Since our inception, our company staff has offered significant volunteer support for many worthy causes and nonprofit groups over the years. We have highlighted the groups we work more closely with below. We provide many resources for these community groups and often speak to the public or news organizations on their behalf.

A group of volunteers and Dallas Mavericks staff planting trees at a local middle school in the DISD

Dallas Mavericks, Dallas Parks/Schools

The Dallas Mavericks basketball team (or Mavs) approached our owner in 2011 requesting help with the newly established NBA "Green Week". As a result, we developed a tree planting program called "Trees for Wins" and we planted 62 trees in Reverchon Park, one for each Mavs home game win, https://www.mavs.com/photos/2017-trees-for-threes/.

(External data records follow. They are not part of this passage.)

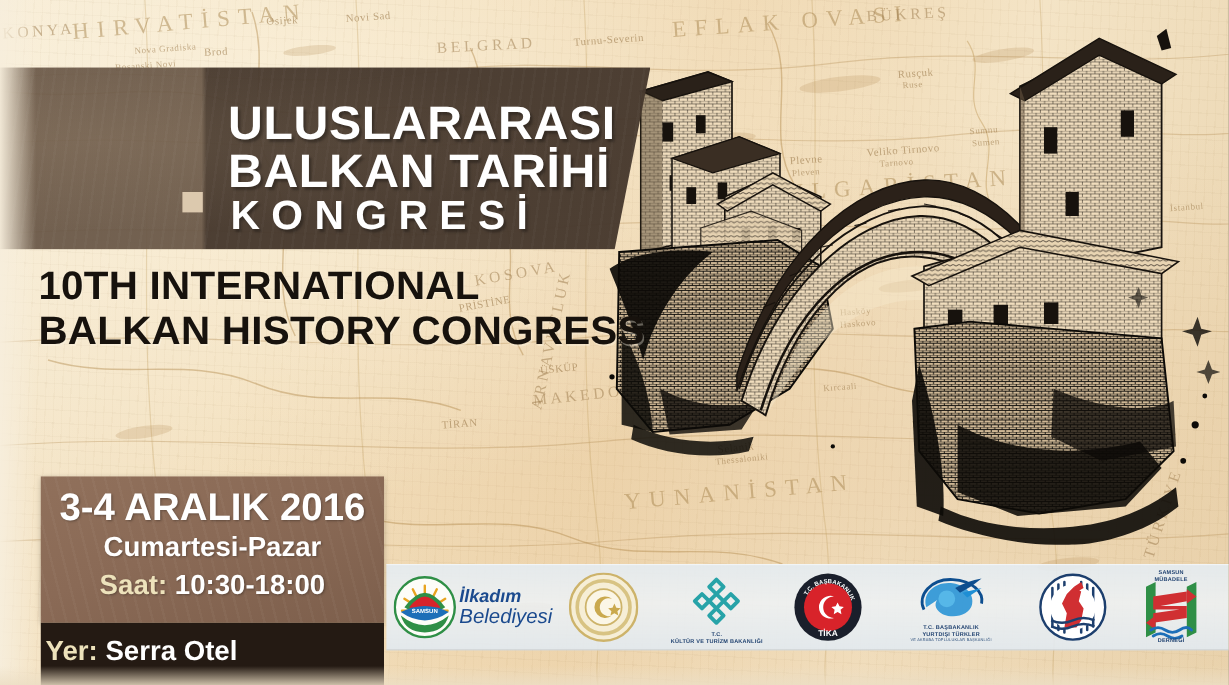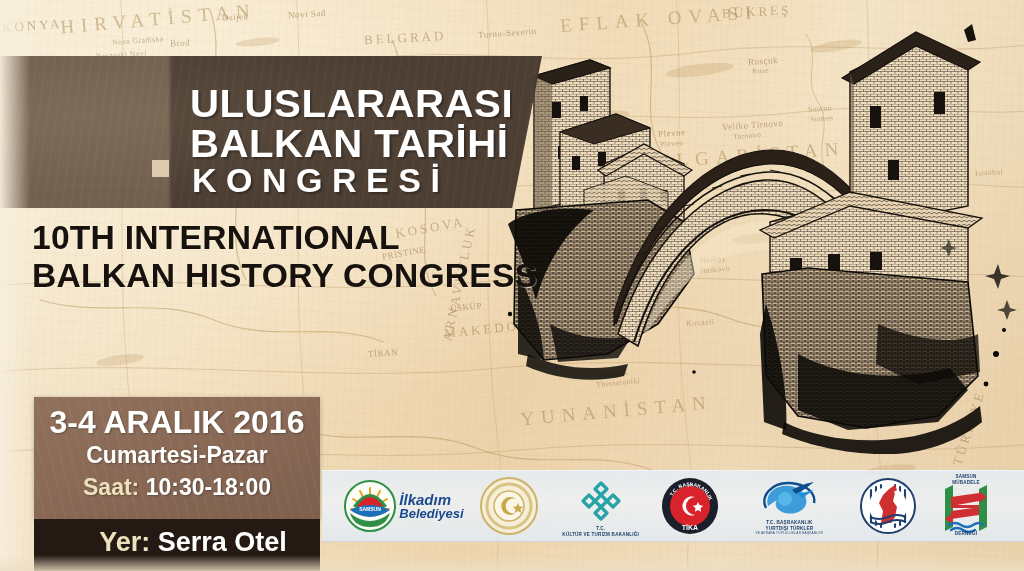"İlkadım" .sponsor-bar { padding: 0 22px -> 0 12px }
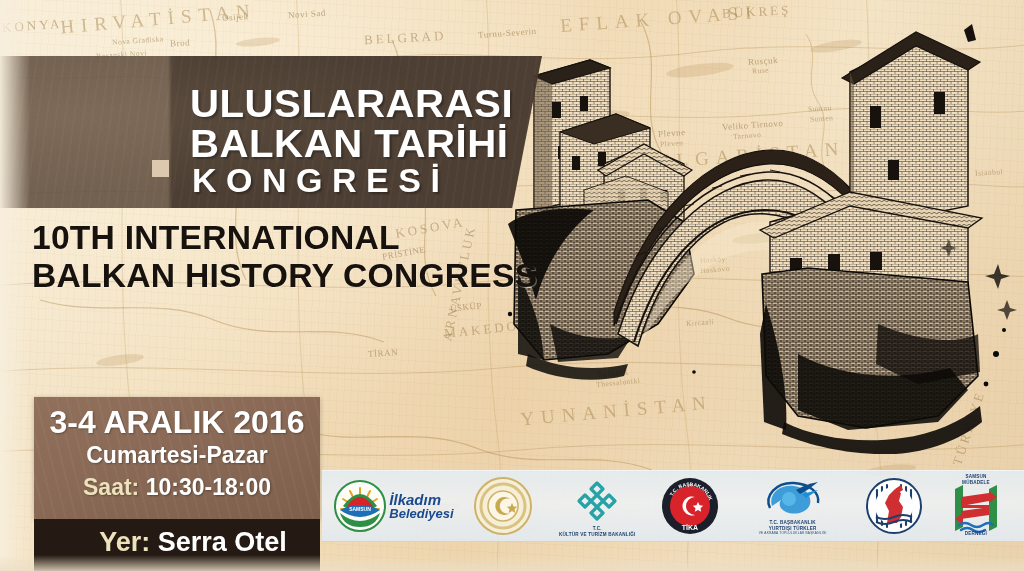"Belediyesi" .ilk-t2 { font-size: 13px -> 17px; font-weight: bold -> normal }
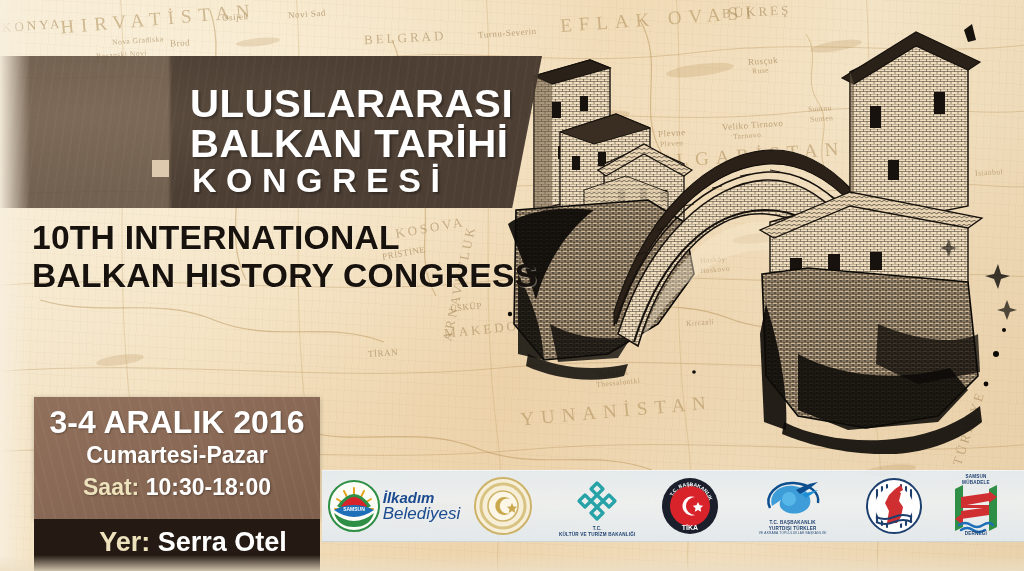"Yer: Serra Otel" .venue-text { font-size: 27px -> 23px; left: 16px -> 4px; text-align: center -> left }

By the second year, we included another partner, Pricewaterhouse Coopers who graciously provides a large number of volunteers each year. Our owner provided a new name for the program of "Trees for Threes", and a tree is planted for each 3 pointer scored at home. Each year we plant over 300 larger trees in Dallas schools and parks and our company provides pro-bono maintenance for three years. The name of Trees for Threes has now spread to seven other NBA teams around the nation. It is a sustainable tree planting because we try to replace any tree that is lost.

Blooming plants in the Iris Bowl at Reverchon Park, one of the oldest parks in Dallas.

Friends of Reverchon Park

Reverchon park was named after the first botanist to our area, Julian Reverchon, www.reverchonparkfriends.com. The park is historic and often considered to be the crown jewel of area parks but fell into disrepair and illicit activities took over the park in the 1990`s. The Texas Scottish Rite Hospital for Children property adjoins the park and the President, JC Montgomery, took a leadership role in the problem and requested help from Arborilogical Services® to clean up the park, in 1999.

We helped to organize and manage the first clean up effort which attracted over 500 people. Annual clean up efforts continue to this day attracting hundreds of volunteers and we always assist with the events management. Our owner managed the volunteer teams for 17 years. After three years of clean up efforts, the Friends of Reverchon Park was established as a volunteer group to help with park management. Our owner has served on the board of directors since its inception and encouraged the renovation of the historic Iris Bowl, which was completed in 2012.

Children and adults climbing a tree at Trammel Crows Earth Day in Dallas celebrated at Fair Park.

EarthX (previously known as Earth Day Texas)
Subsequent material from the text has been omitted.